You wonder why I’m writing about owning my identity but I am learning a Spanish. I have always known that my family is of Spanish descent by genealogy—that we have a pint of Spanish blood running in our veins. And what a shame it would be if no one stands up to own that culture? If no one in this lifetime embraces our “otherness”? This is my way of paying homage to my roots. I am owning everything that I am made of. Besides, Spanish is part of our culture as Filipinos.

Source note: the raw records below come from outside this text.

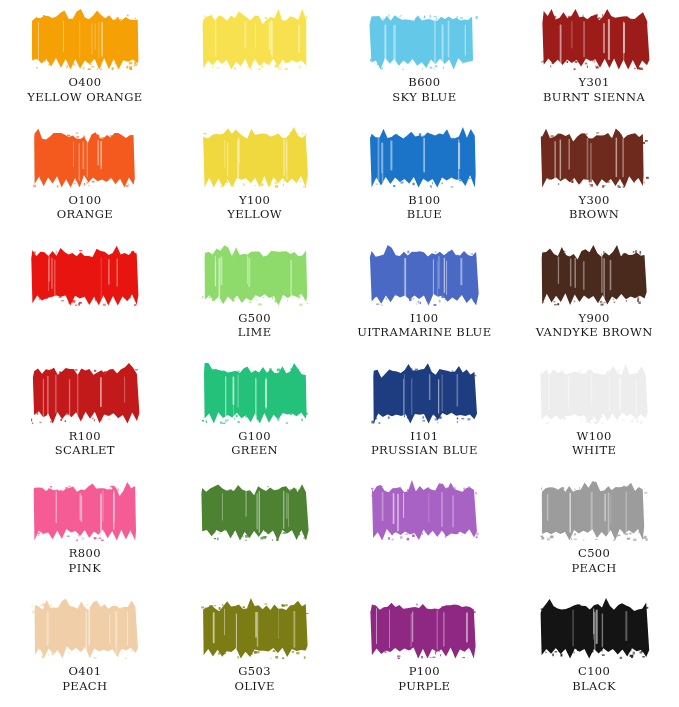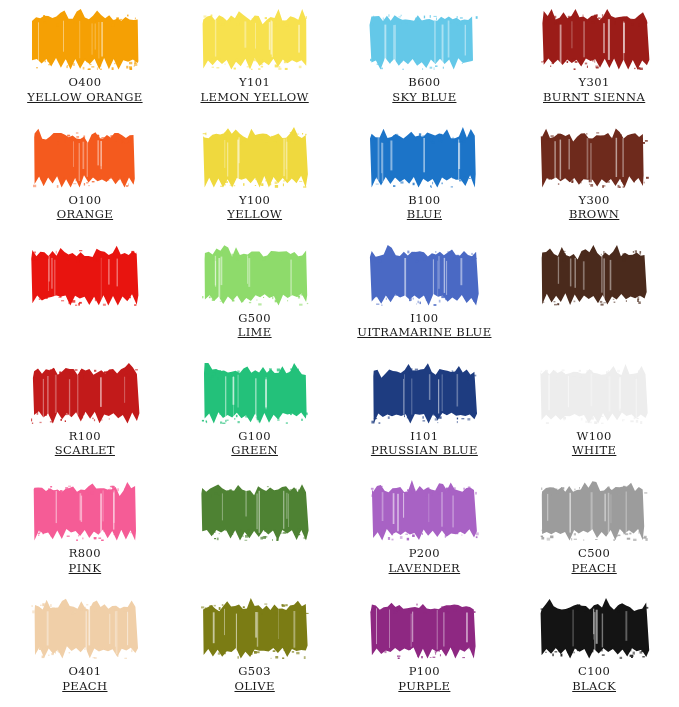--- a/index.html
+++ b/index.html
@@ -52,21 +52,20 @@
   .code {
     font-size: 11.5px;
     display: block;
     white-space: nowrap;
   }
   .name {
     font-size: 11.5px;
     display: block;
     white-space: nowrap;
     margin-top: 1px;
-    text-decoration: underline;
   }
 </style>
 </head>
 <body>
 
 <div id="chart-grid">
     <div class="swatch-cell">
       <div class="stroke-wrap">
         <svg viewBox="0 0 112 62" xmlns="http://www.w3.org/2000/svg">
           <g fill="#F5A004">
@@ -186,24 +185,20 @@
             <rect class="gap" x="72.7" y="13.3" width="1.0" height="35.9" fill="#ffffff" opacity="0.52"></rect>
             <rect class="gap" x="56.1" y="14.8" width="0.7" height="25.8" fill="#ffffff" opacity="0.48"></rect>
             <rect class="gap" x="45.4" y="13.4" width="1.9" height="26.3" fill="#ffffff" opacity="0.35"></rect>
             <rect class="gap" x="71.6" y="12.4" width="1.2" height="34.1" fill="#ffffff" opacity="0.59"></rect>
             <rect class="gap" x="69.8" y="14.1" width="1.5" height="27.7" fill="#ffffff" opacity="0.54"></rect>
             <rect class="gap" x="99.1" y="16.8" width="1.9" height="27.8" fill="#ffffff" opacity="0.42"></rect>
             <rect class="gap" x="15.9" y="12.0" width="1.4" height="36.6" fill="#ffffff" opacity="0.36"></rect>
           </g>
         </svg>
       </div>
-      <div class="label-block">
-        <span class="code">Y101</span>
-        <span class="name">LEMON YELLOW</span>
-      </div>
     </div>
     <div class="swatch-cell">
       <div class="stroke-wrap">
         <svg viewBox="0 0 112 62" xmlns="http://www.w3.org/2000/svg">
           <g fill="#64C8E8">
             <path d="M 3.4 8.6 L 7.2 8.3 L 11.1 8.1 L 15.0 13.1 L 18.9 7.8 L 22.7 12.8 L 26.6 7.3 L 30.5 10.0 L 34.3 11.8 L 38.2 11.4 L 42.1 12.1 L 46.0 12.8 L 49.8 7.3 L 53.7 12.6 L 57.6 11.4 L 61.5 10.9 L 65.3 12.5 L 69.2 12.8 L 73.1 8.8 L 76.9 11.1 L 80.8 8.5 L 84.7 11.3 L 88.6 9.7 L 92.4 12.5 L 96.3 11.4 L 100.2 11.9 L 104.1 8.6 L 105.0 52.5 L 104.1 53.0 L 99.5 54.0 L 94.9 54.9 L 90.3 50.3 L 85.7 61.5 L 81.2 51.6 L 76.6 56.1 L 72.0 50.7 L 67.4 56.0 L 62.9 51.4 L 58.3 60.1 L 53.7 54.3 L 49.1 57.7 L 44.6 51.1 L 40.0 56.2 L 35.4 52.6 L 30.8 57.8 L 26.2 50.9 L 21.7 55.5 L 17.1 49.8 L 12.5 61.5 L 7.9 52.4 L 3.4 54.4 L 1.5 16.9 Z"></path>
             <rect x="85.1" y="12.4" width="1.2" height="1.8" opacity="0.71"></rect>
             <rect x="107.7" y="8.2" width="1.9" height="2.6" opacity="0.95"></rect>
             <rect x="46.9" y="53.2" width="1.7" height="1.2" opacity="0.83"></rect>
             <rect x="34.3" y="60.7" width="1.6" height="1.1" opacity="0.76"></rect>
@@ -842,20 +837,24 @@
             <rect class="gap" x="63.2" y="11.5" width="1.4" height="37.2" fill="#ffffff" opacity="0.40"></rect>
             <rect class="gap" x="36.5" y="13.9" width="1.4" height="29.9" fill="#ffffff" opacity="0.46"></rect>
             <rect class="gap" x="71.7" y="15.9" width="1.6" height="30.3" fill="#ffffff" opacity="0.44"></rect>
             <rect class="gap" x="44.9" y="17.3" width="1.7" height="28.5" fill="#ffffff" opacity="0.35"></rect>
             <rect class="gap" x="31.9" y="14.5" width="1.5" height="27.9" fill="#ffffff" opacity="0.41"></rect>
             <rect class="gap" x="19.8" y="12.6" width="1.3" height="27.2" fill="#ffffff" opacity="0.40"></rect>
             <rect class="gap" x="65.5" y="14.4" width="1.2" height="41.2" fill="#ffffff" opacity="0.55"></rect>
           </g>
         </svg>
       </div>
+      <div class="label-block">
+        <span class="code">Y900</span>
+        <span class="name">VANDYKE BROWN</span>
+      </div>
     </div>
     <div class="swatch-cell">
       <div class="stroke-wrap">
         <svg viewBox="0 0 112 62" xmlns="http://www.w3.org/2000/svg">
           <g fill="#C21A1A">
             <path d="M 5.1 9.3 L 9.0 6.4 L 13.0 11.7 L 16.9 7.2 L 20.9 8.3 L 24.8 5.7 L 28.8 12.8 L 32.8 9.7 L 36.7 5.9 L 40.7 6.9 L 44.6 7.1 L 48.6 12.9 L 52.5 6.5 L 56.5 8.5 L 60.4 7.0 L 64.4 12.8 L 68.3 10.4 L 72.3 8.2 L 76.2 11.4 L 80.2 7.6 L 84.1 7.1 L 88.1 11.4 L 92.0 7.3 L 96.0 5.2 L 99.9 1.0 L 103.9 5.5 L 107.9 12.1 L 110.4 51.3 L 107.9 59.0 L 103.2 50.4 L 98.5 61.5 L 93.8 53.0 L 89.2 56.2 L 84.5 51.3 L 79.8 54.0 L 75.2 52.4 L 70.5 61.2 L 65.8 49.8 L 61.1 56.7 L 56.5 49.8 L 51.8 59.6 L 47.1 50.2 L 42.5 55.2 L 37.8 51.2 L 33.1 57.2 L 28.4 49.9 L 23.8 61.5 L 19.1 51.5 L 14.4 55.5 L 9.8 49.3 L 5.1 52.9 L 3.9 15.9 Z"></path>
             <rect x="2.9" y="60.5" width="1.3" height="1.7" opacity="0.67"></rect>
             <rect x="85.9" y="50.5" width="2.4" height="1.8" opacity="0.91"></rect>
             <rect x="24.4" y="6.8" width="1.5" height="2.4" opacity="0.94"></rect>
             <rect x="98.0" y="14.1" width="2.8" height="2.1" opacity="0.67"></rect>
@@ -1296,24 +1295,20 @@
             <rect class="gap" x="29.2" y="14.8" width="1.6" height="37.5" fill="#ffffff" opacity="0.55"></rect>
             <rect class="gap" x="24.7" y="14.2" width="1.7" height="30.8" fill="#ffffff" opacity="0.55"></rect>
             <rect class="gap" x="84.2" y="16.5" width="1.8" height="31.9" fill="#ffffff" opacity="0.28"></rect>
             <rect class="gap" x="73.0" y="13.1" width="2.0" height="34.6" fill="#ffffff" opacity="0.27"></rect>
             <rect class="gap" x="35.0" y="13.9" width="1.1" height="24.8" fill="#ffffff" opacity="0.55"></rect>
             <rect class="gap" x="13.7" y="13.1" width="1.7" height="28.9" fill="#ffffff" opacity="0.33"></rect>
             <rect class="gap" x="60.5" y="14.6" width="0.7" height="28.5" fill="#ffffff" opacity="0.31"></rect>
           </g>
         </svg>
       </div>
-      <div class="label-block">
-        <span class="code">P200</span>
-        <span class="name">LAVENDER</span>
-      </div>
     </div>
     <div class="swatch-cell">
       <div class="stroke-wrap">
         <svg viewBox="0 0 112 62" xmlns="http://www.w3.org/2000/svg">
           <g fill="#9C9C9C">
             <path d="M 4.1 12.5 L 8.0 9.0 L 11.9 8.2 L 15.7 8.4 L 19.6 10.9 L 23.5 8.3 L 27.3 12.7 L 31.2 7.0 L 35.1 12.7 L 38.9 10.9 L 42.8 10.6 L 46.7 3.5 L 50.5 8.7 L 54.4 2.2 L 58.3 2.9 L 62.2 12.1 L 66.0 11.4 L 69.9 7.7 L 73.8 11.0 L 77.6 8.1 L 81.5 8.2 L 85.4 7.6 L 89.2 7.6 L 93.1 3.7 L 97.0 11.9 L 100.8 8.0 L 104.7 10.4 L 106.2 47.3 L 104.7 61.2 L 100.1 50.1 L 95.6 54.5 L 91.0 51.3 L 86.4 54.8 L 81.8 50.1 L 77.3 61.3 L 72.7 51.1 L 68.1 57.8 L 63.6 52.9 L 59.0 58.9 L 54.4 50.2 L 49.8 53.8 L 45.3 51.8 L 40.7 54.4 L 36.1 51.1 L 31.6 61.5 L 27.0 52.9 L 22.4 54.9 L 17.8 52.7 L 13.3 55.3 L 8.7 53.1 L 4.1 55.1 L 3.8 15.7 Z"></path>
             <rect x="79.6" y="55.6" width="2.8" height="1.5" opacity="0.80"></rect>
             <rect x="45.3" y="60.5" width="0.9" height="1.1" opacity="0.83"></rect>
             <rect x="31.1" y="55.0" width="1.0" height="2.4" opacity="0.49"></rect>
             <rect x="33.0" y="59.1" width="1.2" height="2.4" opacity="0.55"></rect>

The Importance of Cultural Identity
The importance of cultural identity has never been stressed enough. Simply put, it makes one feel belonged. It makes him know his place in the world. That’s why it’s very important that we push diversity in various forms of media—books, TV series, movies, songs, etc. When a person sees or reads about a character who looks like him, he may not feel alone in the world. He will feel represented and included. There will be a sense of belongingness and security. More importantly, it will break toxic social norms that bound individuals in the society.
My upbringing, education, and experiences led me to question and embrace what I really am. Now that I am acknowledging my Hispanic influence and learning a language that colonized my ancestors, I won’t let it shroud my true identity. No matter where I go or no matter what language I speak, I will always identify myself as a Hispanic-influenced Filipino—specifically Pangasinense. I will always bring with me the native language, tradition, and customs my ancestors fought to survive. I won’t deny myself anymore.